Das war bestimmt Panzer-Petra von der Gamestar, und da wäre ich dann auch gleich vorsichtig mit dem was man glaubt.
Man muss sich hier einfach mal die Mühe machen und einschlägige Seiten wie DarthHater.com lesen, wenn man eine wirkliche Sicht auf den aktuellen Stand haben will. Erst jüngst ist die PAX East zu Ende gegangen und es gab eigentlich keine Stimmen die die Quests negativ bewertet hätten.
Ein Spiel das pro Klasse 200 Stunden Story bietet, was bei 8 Klassen also 1600 Stunden sein sollten, das kann man auch nicht in 6 Stunden im Startgebiet während einer Alpha bewerten.
Ich will hier nicht zum Fanboy mutieren, denn es gibt auch genug was man kritisch sehen darf, aber gerade bei Panzer-Petra wäre ich vorsichtig. SWTOR wird das Rad nicht neu erfinden und es wird auch den Markt nicht revolutionieren. Am Ende setzt es eben nur andere Schwerpunkte, was durchaus interessant werden dürfte.
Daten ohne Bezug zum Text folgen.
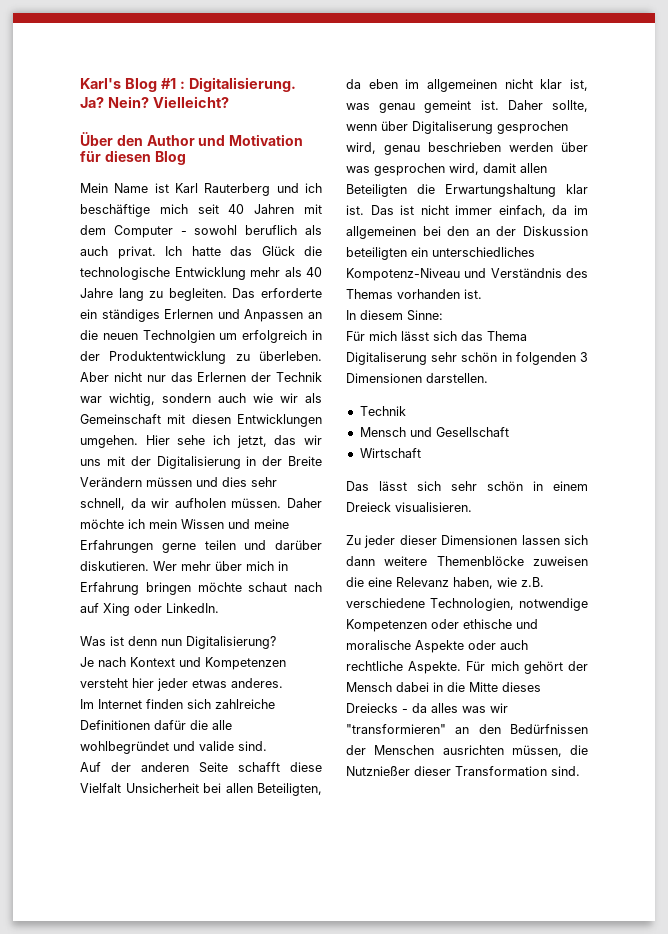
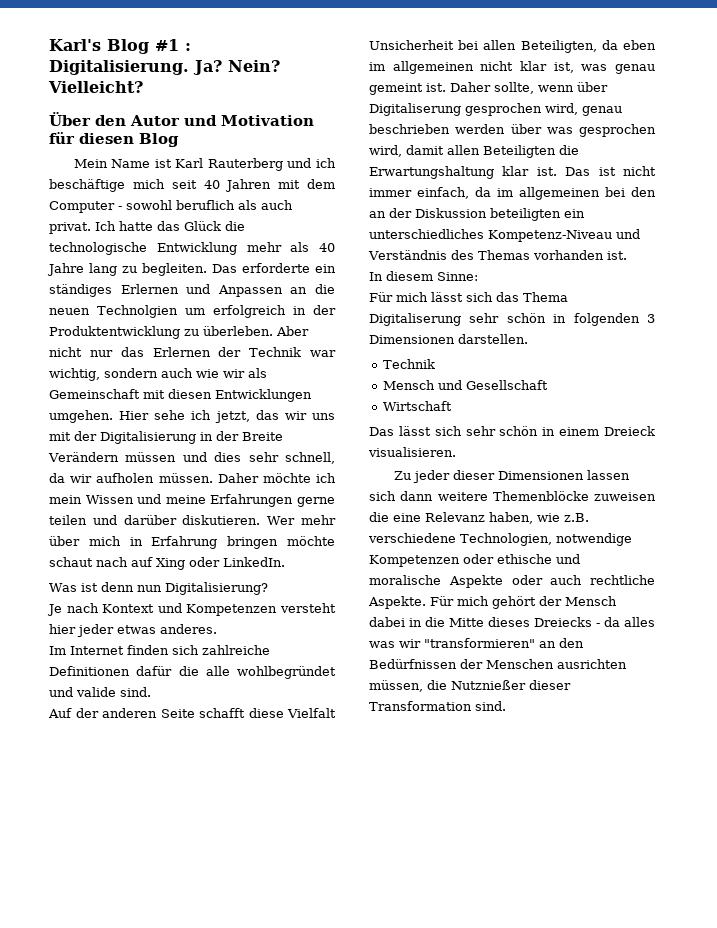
[146,135,195,146] Author -> [130,115,180,126] Autor
[346,268,460,281] Kompotenz-Niveau -> [488,230,612,242] Kompetenz-Niveau

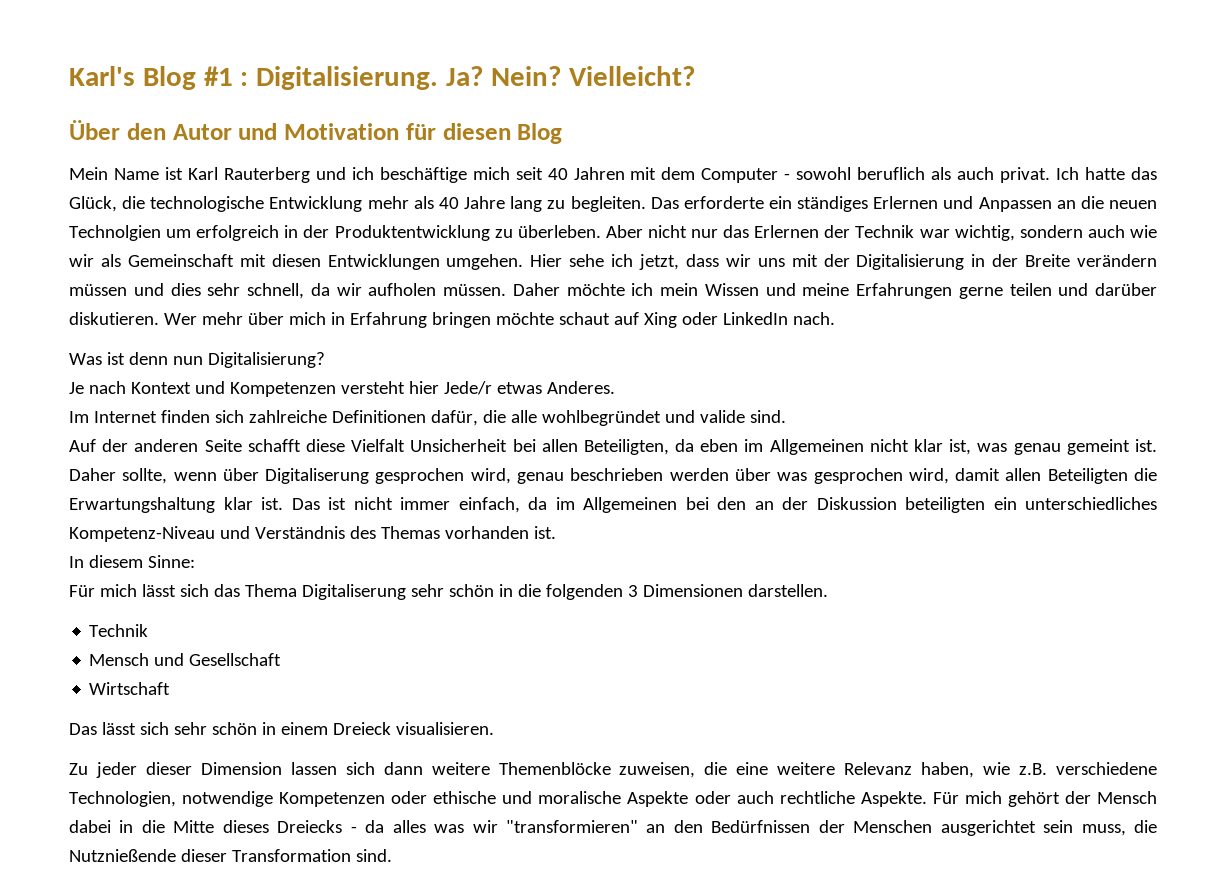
[184,221,221,231] Glück -> [69,196,117,212] Glück,
[255,410,279,420] das -> [685,254,719,267] dass
[48,452,119,462] Verändern -> [1076,254,1157,267] verändern
[96,557,128,567] nach -> (610, 318) none
[223,557,285,567] LinkedIn. -> [722,312,835,325] LinkedIn nach.
[77,624,217,637] jeder etwas anderes. -> [443,381,615,395] Jede/r etwas Anderes.
[136,666,173,676] dafür -> [430,410,478,426] dafür,
[392,61,474,74] allgemeinen -> [769,439,864,455] Allgemeinen
[519,187,600,200] allgemeinen -> [583,497,677,513] Allgemeinen
(567, 318) none -> [517,584,541,597] die
[497,471,584,480] Dimensionen -> [200,762,282,775] Dimension
[594,492,656,501] zuweisen -> [619,762,696,778] zuweisen,
(421, 517) none -> [777,762,836,775] weitere
[557,659,627,669] [369,680,526,692] ausrichten müssen, die Nutznießer -> [940,820,1158,836] [69,849,176,862] ausgerichtet sein muss, die Nutznießende

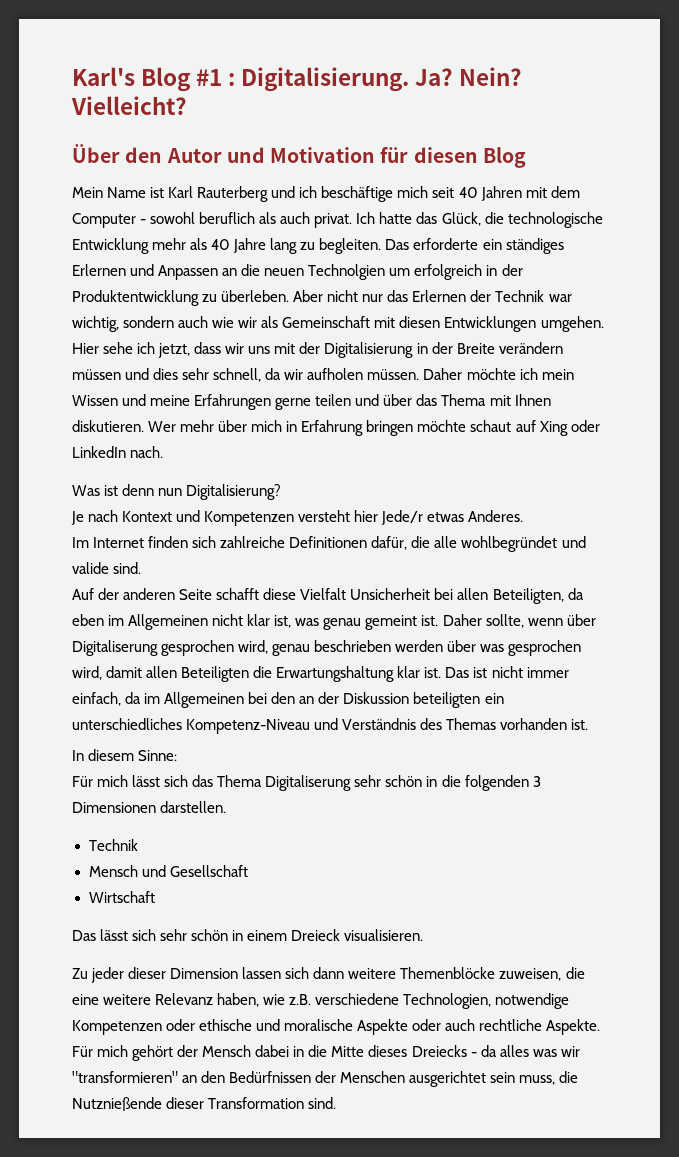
[1095,283,1157,296] darüber -> [383,394,551,406] über das Thema mit Ihnen

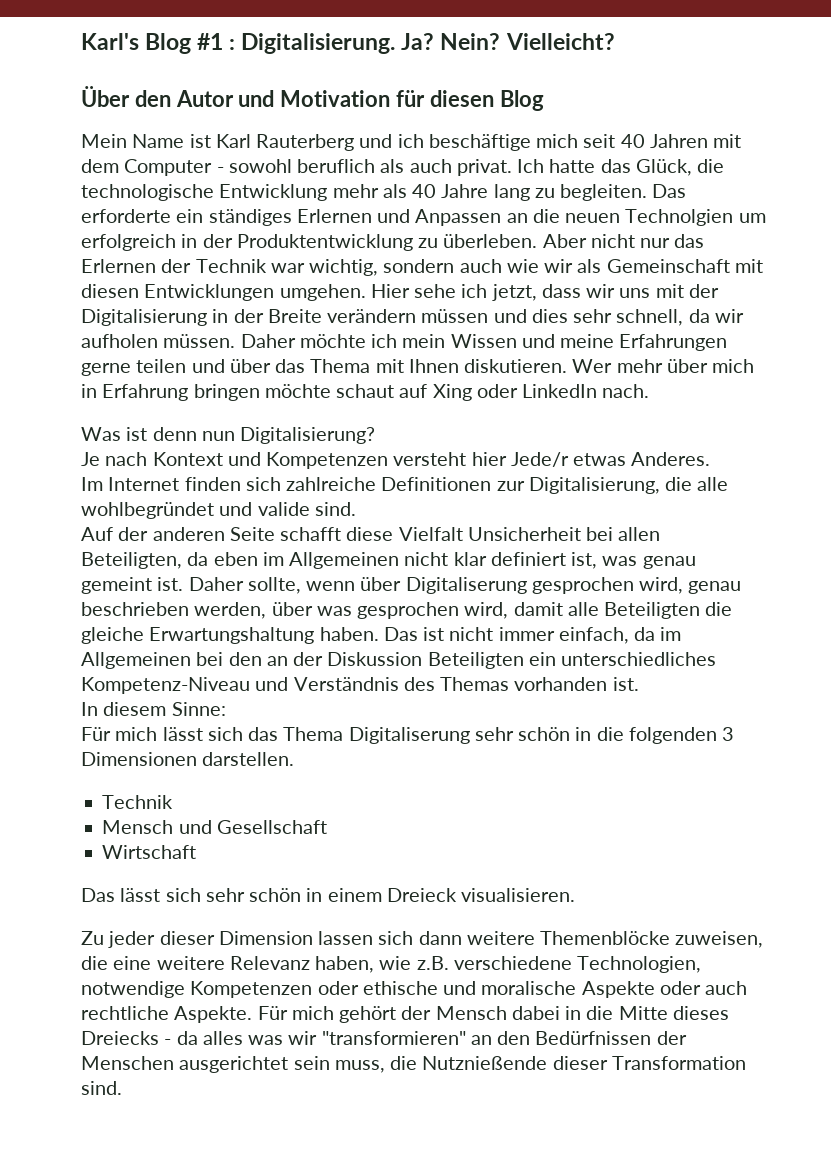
[371,536,408,550] dafür, -> [496,477,660,494] zur Digitalisierung,
(271, 620) none -> [490,552,566,566] definiert
[395,640,444,652] werden -> [194,602,267,619] werden,
[146,666,178,678] allen -> [567,602,599,616] alle
[276,666,442,682] Erwartungshaltung klar ist. -> [81,627,379,644] gleiche Erwartungshaltung haben.
[413,692,481,708] beteiligten -> [427,652,524,669] Beteiligten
Irgend ein Online-Magazin hat SWOTR schon mal probespielen dürfen und da hieß es in den 6 Stunden Spielzeit waren die Quests nur auf töten und sammeln a la Rift beschränkt. Ob das so bleibt weiß man es natürlich nicht, aber ich hoffe, dass Bioware mehr macht, als einer Langweiligen Sammelquest eine spannende Geschichte aufzudrücken.
Ich hätte lieber mehr Quests, die witzig sind und wo man auch sein Geschick ein wenig beweisen muss. Es bringt mir nichts, wenn ich den ganzen Hintergurnd über die 12 Soldaten, die ich ausschalten muss kenne. Die Quests bleibt dadurch eine stupide tötungsquest.